§ **EXERCISE PROMPT**:
Please print exactly the lines running from the one that contains "order number: 2021-9215 -> 2021-9125" to the end of the data, with both lines included.

§ **DATA FOR THIS TASK**:
--- START ---
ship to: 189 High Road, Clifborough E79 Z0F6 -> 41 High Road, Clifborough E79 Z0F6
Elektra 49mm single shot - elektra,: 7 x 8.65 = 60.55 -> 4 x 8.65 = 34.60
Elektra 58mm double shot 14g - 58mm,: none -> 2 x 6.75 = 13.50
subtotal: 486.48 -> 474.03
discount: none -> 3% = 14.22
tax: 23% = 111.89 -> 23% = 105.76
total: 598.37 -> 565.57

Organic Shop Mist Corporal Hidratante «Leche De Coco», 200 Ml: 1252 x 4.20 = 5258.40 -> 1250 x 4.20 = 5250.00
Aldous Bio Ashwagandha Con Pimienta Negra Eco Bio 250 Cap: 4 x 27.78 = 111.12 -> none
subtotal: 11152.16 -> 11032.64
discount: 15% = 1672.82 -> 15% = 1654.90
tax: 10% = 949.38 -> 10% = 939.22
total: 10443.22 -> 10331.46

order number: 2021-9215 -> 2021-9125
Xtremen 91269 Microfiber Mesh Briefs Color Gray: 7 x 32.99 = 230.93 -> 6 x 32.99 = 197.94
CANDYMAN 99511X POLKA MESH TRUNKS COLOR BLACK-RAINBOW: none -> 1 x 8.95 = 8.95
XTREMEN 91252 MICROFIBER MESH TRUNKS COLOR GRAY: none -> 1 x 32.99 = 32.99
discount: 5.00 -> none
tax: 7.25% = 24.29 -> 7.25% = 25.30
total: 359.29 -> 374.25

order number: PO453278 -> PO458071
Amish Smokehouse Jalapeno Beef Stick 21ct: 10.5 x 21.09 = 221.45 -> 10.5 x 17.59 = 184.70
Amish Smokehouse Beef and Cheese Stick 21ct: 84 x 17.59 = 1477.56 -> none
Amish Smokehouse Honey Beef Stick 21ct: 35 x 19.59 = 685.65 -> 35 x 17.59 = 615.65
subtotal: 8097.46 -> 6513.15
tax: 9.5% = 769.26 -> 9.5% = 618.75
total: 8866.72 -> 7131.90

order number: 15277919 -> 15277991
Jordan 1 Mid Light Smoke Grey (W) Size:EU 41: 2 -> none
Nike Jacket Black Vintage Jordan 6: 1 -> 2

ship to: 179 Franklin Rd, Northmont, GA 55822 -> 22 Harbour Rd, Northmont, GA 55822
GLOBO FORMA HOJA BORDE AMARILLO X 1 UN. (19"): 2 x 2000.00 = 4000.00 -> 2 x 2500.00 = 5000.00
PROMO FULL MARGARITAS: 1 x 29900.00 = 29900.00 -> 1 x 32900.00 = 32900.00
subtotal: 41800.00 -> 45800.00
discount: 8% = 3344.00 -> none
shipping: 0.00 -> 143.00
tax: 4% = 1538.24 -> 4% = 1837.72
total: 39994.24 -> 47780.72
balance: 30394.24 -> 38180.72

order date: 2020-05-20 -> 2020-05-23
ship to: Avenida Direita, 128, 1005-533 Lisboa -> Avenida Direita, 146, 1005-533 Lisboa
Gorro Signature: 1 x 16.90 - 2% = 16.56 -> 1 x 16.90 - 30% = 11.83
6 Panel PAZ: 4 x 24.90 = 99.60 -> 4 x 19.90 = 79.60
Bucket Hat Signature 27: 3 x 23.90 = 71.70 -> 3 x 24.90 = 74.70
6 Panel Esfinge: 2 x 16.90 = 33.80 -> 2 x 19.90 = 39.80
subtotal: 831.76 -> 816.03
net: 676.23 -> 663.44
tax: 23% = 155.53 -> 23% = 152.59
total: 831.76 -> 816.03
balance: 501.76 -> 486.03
--- END ---
§ **WRITTEN RESPONSE**:
order number: 2021-9215 -> 2021-9125
Xtremen 91269 Microfiber Mesh Briefs Color Gray: 7 x 32.99 = 230.93 -> 6 x 32.99 = 197.94
CANDYMAN 99511X POLKA MESH TRUNKS COLOR BLACK-RAINBOW: none -> 1 x 8.95 = 8.95
XTREMEN 91252 MICROFIBER MESH TRUNKS COLOR GRAY: none -> 1 x 32.99 = 32.99
discount: 5.00 -> none
tax: 7.25% = 24.29 -> 7.25% = 25.30
total: 359.29 -> 374.25

order number: PO453278 -> PO458071
Amish Smokehouse Jalapeno Beef Stick 21ct: 10.5 x 21.09 = 221.45 -> 10.5 x 17.59 = 184.70
Amish Smokehouse Beef and Cheese Stick 21ct: 84 x 17.59 = 1477.56 -> none
Amish Smokehouse Honey Beef Stick 21ct: 35 x 19.59 = 685.65 -> 35 x 17.59 = 615.65
subtotal: 8097.46 -> 6513.15
tax: 9.5% = 769.26 -> 9.5% = 618.75
total: 8866.72 -> 7131.90

order number: 15277919 -> 15277991
Jordan 1 Mid Light Smoke Grey (W) Size:EU 41: 2 -> none
Nike Jacket Black Vintage Jordan 6: 1 -> 2

ship to: 179 Franklin Rd, Northmont, GA 55822 -> 22 Harbour Rd, Northmont, GA 55822
GLOBO FORMA HOJA BORDE AMARILLO X 1 UN. (19"): 2 x 2000.00 = 4000.00 -> 2 x 2500.00 = 5000.00
PROMO FULL MARGARITAS: 1 x 29900.00 = 29900.00 -> 1 x 32900.00 = 32900.00
subtotal: 41800.00 -> 45800.00
discount: 8% = 3344.00 -> none
shipping: 0.00 -> 143.00
tax: 4% = 1538.24 -> 4% = 1837.72
total: 39994.24 -> 47780.72
balance: 30394.24 -> 38180.72

order date: 2020-05-20 -> 2020-05-23
ship to: Avenida Direita, 128, 1005-533 Lisboa -> Avenida Direita, 146, 1005-533 Lisboa
Gorro Signature: 1 x 16.90 - 2% = 16.56 -> 1 x 16.90 - 30% = 11.83
6 Panel PAZ: 4 x 24.90 = 99.60 -> 4 x 19.90 = 79.60
Bucket Hat Signature 27: 3 x 23.90 = 71.70 -> 3 x 24.90 = 74.70
6 Panel Esfinge: 2 x 16.90 = 33.80 -> 2 x 19.90 = 39.80
subtotal: 831.76 -> 816.03
net: 676.23 -> 663.44
tax: 23% = 155.53 -> 23% = 152.59
total: 831.76 -> 816.03
balance: 501.76 -> 486.03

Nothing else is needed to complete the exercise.